Photo by Rachel Morgan



Fly Fishing the Flats by Kesley Gallagher

W Kesley Gallagher has been fly fishing since she was 10 years old. Her first fly fishing experience was with her dad in Shenandoah which taught her enormous patience and that Virginia brook trout live in puddles. Since those days, she has traveled to such places as Labrador, Canada, for trophy brook trout, to Andros, Bahamas, for bonefish, and to Louisiana to pursue bull redfish on the fly. Kesley has two IGFA world records on fly thus far and is always looking for the next. She is a graduate of Bowdoin College (BA Biology/Chemistry) and University of Southern California (MS in Regulatory Science, USC School of Pharmacy) and currently works for Amgen in Thousand Oaks, CA.


ade and I have traveled together to north Andros, the largest island in the Bahamas, three times in the past four years. He is a regular to the Joulters Cays and is an expert at sighting bonefish, landing them, and tying flies for them. Traveling with him to fish for bonefish by foot is one of the more extraordinary experiences I‘ve ever had.

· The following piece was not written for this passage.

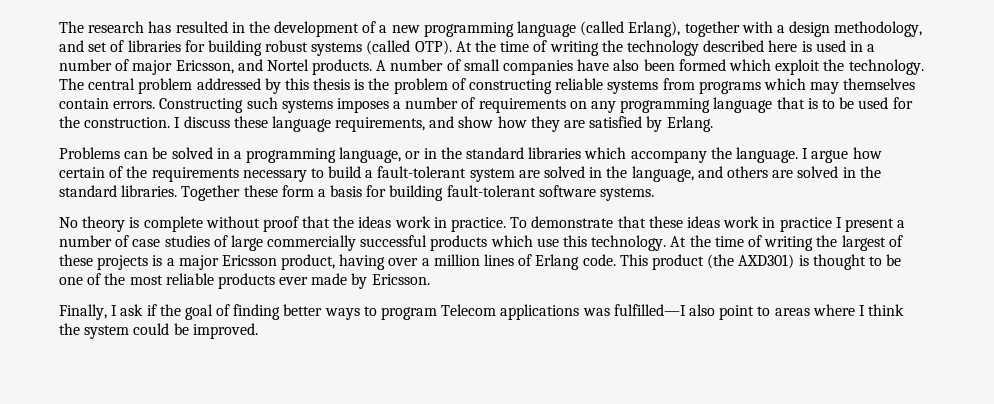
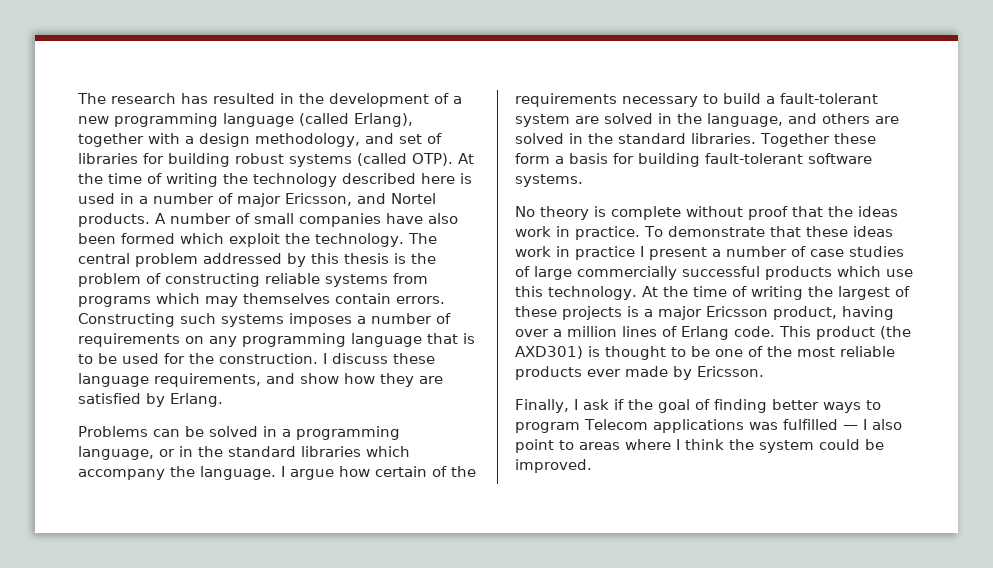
- Finally, I ask if the goal of finding better ways to program Telecom applications was fulfilled—I also point to areas where I think the system could be improved.
+ Finally, I ask if the goal of finding better ways to program Telecom applications was fulfilled — I also point to areas where I think the system could be improved.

The first time I fished the Joulters, my brain was overwhelmed with the beauty of the flats, the invisibility of bonefish, and the desolation of the area. This being my fourth trip, I was ready and focused on one thing: landing bonefish. Wade and I knew traveling to Andros in December was a gamble. We didn’t know if it was going to be cold, if the wind was going to be utterly unmanageable, or if the storms in the continental U.S. would find their way to the islands. We hoped for a few good days on the flats to close out the year. Our first flat had a busy bottom with lots of turtle grass, holes, and marl. The undulations and changing underwater scenery confused my eyes. I was lost. I had been away far too long. “Over there!” Wade was pointing to a push and I saw the tail. Yes! I cast to the tail and spooked an entire school between that tail and me. Time to recalibrate my eyes! This was my first trip to Andros in December; in the past, I have gone in May. The sun is higher in May in the morning; could that have made a difference? Regardless, I needed to land a fish. Soon, Elias, my guide, spotted a single moving slowly across the flat. To me, bonefish look like grey bullets and are a cinch to see from the right angle. An easy fish to catch, I thought, and I was right. It ran over to the fly, and I was on! Nice to be back, I thought. I landed another fish, and we had lunch. Later that evening, we went deeper into the flats in the north. As we walked along a flat, I spotted pushes of fish moving towards me. Lucky me. Nine fish later, I saw that I was alone on the flat and the sun was setting.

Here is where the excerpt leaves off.